Der Klassiker in Buch und Film

Die Vorstadtkrokodile

( ungefähr ab 8 Jahre )

Vorstadtkrokodile ist ein Kinderbuch von Max von der Grün von 1976 mit dem Untertitel „Eine Geschichte vom Aufpassen“, das zweimal verfilmt wurde, 1977 für das Fernsehen und 2008 als Spielfilm. Das Buch wird auch in vielen Schulen gelesen.

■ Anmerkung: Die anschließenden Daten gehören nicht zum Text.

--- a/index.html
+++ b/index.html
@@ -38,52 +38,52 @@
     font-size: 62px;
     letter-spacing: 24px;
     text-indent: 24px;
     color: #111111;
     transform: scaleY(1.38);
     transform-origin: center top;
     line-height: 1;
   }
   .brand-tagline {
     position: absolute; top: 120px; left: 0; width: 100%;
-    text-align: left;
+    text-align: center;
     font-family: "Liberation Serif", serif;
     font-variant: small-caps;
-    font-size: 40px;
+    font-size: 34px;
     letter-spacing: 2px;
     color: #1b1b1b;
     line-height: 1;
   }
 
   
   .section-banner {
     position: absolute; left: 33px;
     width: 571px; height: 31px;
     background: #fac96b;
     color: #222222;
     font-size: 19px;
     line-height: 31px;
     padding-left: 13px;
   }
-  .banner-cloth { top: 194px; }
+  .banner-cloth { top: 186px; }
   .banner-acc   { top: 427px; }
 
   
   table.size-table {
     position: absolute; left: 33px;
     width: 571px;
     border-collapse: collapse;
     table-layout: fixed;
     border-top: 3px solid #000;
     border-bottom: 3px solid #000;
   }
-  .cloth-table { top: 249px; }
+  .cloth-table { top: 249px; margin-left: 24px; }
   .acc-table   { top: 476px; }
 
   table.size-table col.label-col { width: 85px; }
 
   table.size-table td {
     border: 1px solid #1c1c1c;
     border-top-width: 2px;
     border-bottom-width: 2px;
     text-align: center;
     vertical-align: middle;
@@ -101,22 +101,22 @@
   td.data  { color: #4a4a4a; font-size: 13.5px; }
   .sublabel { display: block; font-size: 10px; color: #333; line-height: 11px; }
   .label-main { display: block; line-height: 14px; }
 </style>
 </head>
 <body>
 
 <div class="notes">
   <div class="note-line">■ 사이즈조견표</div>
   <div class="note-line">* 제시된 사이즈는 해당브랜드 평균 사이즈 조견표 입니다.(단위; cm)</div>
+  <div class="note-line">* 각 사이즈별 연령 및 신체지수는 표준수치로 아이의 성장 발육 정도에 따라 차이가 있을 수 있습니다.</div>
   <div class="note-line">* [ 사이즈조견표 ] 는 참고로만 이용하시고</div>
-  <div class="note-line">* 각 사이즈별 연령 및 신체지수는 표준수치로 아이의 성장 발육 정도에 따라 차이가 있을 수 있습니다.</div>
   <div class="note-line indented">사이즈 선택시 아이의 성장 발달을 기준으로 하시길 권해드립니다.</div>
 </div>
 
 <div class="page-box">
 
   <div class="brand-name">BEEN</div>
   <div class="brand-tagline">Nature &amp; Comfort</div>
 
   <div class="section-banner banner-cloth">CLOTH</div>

Die Vorstadtkrokodile sind eine Kinderbande. Ihr Erkennungszeichen ist ein Aufnäher ( im Film eine Kette) in Krokodilform. Mitglied der Bande kann man nur nach Bestehen einer gefährlichen Mutprobe werden. Als der zehnjährige Hannes dabei in eine lebensgefährliche Situation gerät, lassen ihn allerdings die erschrockenen Bandenmitglieder fast alle im Stich, und er wird nur durch das rasche Eingreifen Marias (im Film Kais) gerettet, die / der die Feuerwehr ruft. Hannes wird wegen seiner waghalsigen Aktion mit Hausarrest und Fernsehverbot bestraft und hat er in den folgenden Tagen viel Zeit aus dem Fenster zu schauen und mit seiner Mutter zu reden – vor allem über den durch eine Querschnittslähmung behinderten Kurt ( im Film Kai), den er vorher nie beachtet hat. Er freundet sich mit ihm an und möchte ihn schließlich auch zu den Krokodilen mitnehmen. Doch diese sind zunächst sehr skeptisch…..

Auf welche Prüfungen sich Kurt/Kai einlassen muss, um von der Gruppe akzeptiert zu werden, welche gemeinsamen Abenteuer sie bestehen und was die Gruppe im gemeinsamen Umgang erlebt und lernt, davon handeln das Buch, sowie der erste Fernsehfilm von 1977 und der Spielfilm von 2008. Der Spielfilm wurde 2010 mit dem Deutschen Filmpreis als Bester Kinderfilm des Jahres ausgezeichnet. 2010 und 2011 wurden noch zwei weitere Filme von den Vorstadtkrokodilen gedreht, allerdings ohne die Vorlage eines Buches. Sie sind auch eher etwas für ein bisschen ältere Kinder.

Max von der Grün selbst hat die Buchvorlage in einem Vorwort seinem behinderten Sohn Frank gewidmet und wollte mit seinem Buch einen Beitrag zur Inklusion leisten.